[Your goal]:
From the records that follow, copy every line that contains the word "banner".

Front-end code change data:
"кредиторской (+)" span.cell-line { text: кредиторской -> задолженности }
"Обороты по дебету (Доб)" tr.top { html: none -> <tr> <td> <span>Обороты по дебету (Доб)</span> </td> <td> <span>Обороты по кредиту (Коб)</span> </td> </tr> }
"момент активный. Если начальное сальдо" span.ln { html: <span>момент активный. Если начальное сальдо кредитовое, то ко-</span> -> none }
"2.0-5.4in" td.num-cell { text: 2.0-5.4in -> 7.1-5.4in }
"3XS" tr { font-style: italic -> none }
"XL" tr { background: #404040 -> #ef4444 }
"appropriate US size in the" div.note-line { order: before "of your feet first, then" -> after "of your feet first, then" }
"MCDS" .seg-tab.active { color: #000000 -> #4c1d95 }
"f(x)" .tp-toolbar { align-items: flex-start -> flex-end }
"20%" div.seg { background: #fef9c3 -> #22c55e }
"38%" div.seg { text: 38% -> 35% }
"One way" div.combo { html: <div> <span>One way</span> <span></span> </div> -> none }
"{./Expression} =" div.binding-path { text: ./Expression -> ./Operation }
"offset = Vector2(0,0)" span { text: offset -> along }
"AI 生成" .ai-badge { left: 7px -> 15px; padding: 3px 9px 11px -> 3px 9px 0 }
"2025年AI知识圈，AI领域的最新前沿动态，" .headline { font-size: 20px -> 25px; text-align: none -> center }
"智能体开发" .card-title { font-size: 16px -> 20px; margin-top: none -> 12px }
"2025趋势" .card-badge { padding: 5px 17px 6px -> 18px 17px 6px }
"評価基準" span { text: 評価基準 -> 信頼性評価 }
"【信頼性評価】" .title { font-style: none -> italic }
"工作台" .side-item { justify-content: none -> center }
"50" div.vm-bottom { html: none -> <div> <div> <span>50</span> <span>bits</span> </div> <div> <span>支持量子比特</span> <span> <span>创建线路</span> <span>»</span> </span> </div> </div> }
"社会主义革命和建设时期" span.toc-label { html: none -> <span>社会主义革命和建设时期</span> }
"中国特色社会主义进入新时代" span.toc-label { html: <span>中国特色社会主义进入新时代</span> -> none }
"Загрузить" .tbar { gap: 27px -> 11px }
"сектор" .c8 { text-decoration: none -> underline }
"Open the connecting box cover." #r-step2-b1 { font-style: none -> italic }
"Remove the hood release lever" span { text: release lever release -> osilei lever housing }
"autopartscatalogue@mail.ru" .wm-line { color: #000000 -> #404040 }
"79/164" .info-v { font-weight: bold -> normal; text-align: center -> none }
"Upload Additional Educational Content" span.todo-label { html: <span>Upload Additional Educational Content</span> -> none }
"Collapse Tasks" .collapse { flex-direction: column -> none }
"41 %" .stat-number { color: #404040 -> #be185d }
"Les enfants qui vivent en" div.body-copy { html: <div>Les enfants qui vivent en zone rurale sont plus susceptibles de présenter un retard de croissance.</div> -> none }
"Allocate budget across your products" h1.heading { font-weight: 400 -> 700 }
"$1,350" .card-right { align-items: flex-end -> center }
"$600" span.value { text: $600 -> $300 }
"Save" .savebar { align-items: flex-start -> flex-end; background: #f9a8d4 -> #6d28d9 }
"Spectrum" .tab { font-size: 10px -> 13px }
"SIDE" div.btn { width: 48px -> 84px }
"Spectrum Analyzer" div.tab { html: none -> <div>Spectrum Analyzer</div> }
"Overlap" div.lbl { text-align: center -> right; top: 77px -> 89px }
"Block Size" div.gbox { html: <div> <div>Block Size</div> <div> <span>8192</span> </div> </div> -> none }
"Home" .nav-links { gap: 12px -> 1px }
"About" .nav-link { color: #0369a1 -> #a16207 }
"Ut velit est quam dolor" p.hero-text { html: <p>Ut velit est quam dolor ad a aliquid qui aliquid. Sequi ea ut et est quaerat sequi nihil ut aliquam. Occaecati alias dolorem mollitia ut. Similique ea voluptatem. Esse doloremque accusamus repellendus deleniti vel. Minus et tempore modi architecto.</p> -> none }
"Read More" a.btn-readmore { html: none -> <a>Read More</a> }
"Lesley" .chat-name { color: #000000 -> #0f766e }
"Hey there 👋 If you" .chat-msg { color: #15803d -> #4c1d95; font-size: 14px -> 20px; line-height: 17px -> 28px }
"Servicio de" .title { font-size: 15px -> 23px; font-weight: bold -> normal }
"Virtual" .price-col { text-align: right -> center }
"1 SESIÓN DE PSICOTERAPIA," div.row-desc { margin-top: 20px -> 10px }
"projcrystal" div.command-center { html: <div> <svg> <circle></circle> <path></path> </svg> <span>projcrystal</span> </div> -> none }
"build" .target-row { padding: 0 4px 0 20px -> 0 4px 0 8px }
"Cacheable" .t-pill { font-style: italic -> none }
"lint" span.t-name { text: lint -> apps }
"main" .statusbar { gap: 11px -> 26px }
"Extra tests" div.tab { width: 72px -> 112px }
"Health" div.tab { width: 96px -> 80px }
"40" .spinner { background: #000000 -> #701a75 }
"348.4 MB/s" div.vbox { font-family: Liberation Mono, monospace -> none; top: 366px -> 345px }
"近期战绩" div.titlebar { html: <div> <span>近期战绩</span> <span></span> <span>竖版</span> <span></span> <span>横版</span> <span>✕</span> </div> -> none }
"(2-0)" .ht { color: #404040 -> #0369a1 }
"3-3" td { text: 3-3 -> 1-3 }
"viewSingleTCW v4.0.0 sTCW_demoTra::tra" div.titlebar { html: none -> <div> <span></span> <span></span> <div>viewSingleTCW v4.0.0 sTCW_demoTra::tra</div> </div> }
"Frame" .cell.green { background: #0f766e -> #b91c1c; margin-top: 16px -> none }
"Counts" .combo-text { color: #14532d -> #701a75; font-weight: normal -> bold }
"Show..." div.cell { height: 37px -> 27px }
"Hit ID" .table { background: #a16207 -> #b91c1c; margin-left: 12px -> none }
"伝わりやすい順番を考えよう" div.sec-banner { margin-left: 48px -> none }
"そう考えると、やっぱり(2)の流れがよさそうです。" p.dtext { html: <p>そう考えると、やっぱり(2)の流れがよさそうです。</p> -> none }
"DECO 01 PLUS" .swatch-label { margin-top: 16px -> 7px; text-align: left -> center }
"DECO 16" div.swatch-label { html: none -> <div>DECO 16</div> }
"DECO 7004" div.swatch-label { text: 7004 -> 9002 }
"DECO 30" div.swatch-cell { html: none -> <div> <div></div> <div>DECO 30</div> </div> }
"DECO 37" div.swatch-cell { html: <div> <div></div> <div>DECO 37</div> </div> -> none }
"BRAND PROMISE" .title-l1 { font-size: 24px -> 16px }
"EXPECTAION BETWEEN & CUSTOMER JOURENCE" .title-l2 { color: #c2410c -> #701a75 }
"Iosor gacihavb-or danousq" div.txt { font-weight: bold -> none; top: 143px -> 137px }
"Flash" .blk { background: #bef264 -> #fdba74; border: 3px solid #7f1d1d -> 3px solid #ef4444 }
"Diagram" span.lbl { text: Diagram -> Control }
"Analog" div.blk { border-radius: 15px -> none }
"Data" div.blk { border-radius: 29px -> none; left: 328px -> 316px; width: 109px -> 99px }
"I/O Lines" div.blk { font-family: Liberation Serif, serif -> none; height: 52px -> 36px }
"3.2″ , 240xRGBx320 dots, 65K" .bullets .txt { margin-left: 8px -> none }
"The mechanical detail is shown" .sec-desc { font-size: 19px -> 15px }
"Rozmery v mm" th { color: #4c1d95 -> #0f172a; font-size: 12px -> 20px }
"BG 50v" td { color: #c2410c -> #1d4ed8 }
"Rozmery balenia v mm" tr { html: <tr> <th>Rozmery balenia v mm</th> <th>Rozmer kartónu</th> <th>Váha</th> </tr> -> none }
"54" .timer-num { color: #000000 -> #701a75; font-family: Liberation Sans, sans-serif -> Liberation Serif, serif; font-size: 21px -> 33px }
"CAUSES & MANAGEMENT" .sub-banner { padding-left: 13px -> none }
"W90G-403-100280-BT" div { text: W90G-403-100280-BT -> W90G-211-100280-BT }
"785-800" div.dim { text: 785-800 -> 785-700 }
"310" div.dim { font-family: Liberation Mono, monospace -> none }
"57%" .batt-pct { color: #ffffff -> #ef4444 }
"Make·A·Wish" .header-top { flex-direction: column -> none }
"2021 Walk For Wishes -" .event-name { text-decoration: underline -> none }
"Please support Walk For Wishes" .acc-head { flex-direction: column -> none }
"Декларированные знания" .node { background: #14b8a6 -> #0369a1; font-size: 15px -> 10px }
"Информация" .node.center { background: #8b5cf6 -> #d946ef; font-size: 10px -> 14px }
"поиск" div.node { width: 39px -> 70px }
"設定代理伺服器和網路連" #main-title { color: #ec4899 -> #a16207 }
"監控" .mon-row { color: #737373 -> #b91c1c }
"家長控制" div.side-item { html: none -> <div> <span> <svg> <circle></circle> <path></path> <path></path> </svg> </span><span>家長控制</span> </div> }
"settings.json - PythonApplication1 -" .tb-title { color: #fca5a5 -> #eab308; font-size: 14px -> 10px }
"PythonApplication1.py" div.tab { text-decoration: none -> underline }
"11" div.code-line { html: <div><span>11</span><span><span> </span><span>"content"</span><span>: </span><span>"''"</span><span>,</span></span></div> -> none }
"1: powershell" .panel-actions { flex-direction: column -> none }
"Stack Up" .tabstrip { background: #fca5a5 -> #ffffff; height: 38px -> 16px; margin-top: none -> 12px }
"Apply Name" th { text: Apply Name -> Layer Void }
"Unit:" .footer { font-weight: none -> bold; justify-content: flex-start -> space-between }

[Response]:
"伝わりやすい順番を考えよう" div.sec-banner { margin-left: 48px -> none }
"CAUSES & MANAGEMENT" .sub-banner { padding-left: 13px -> none }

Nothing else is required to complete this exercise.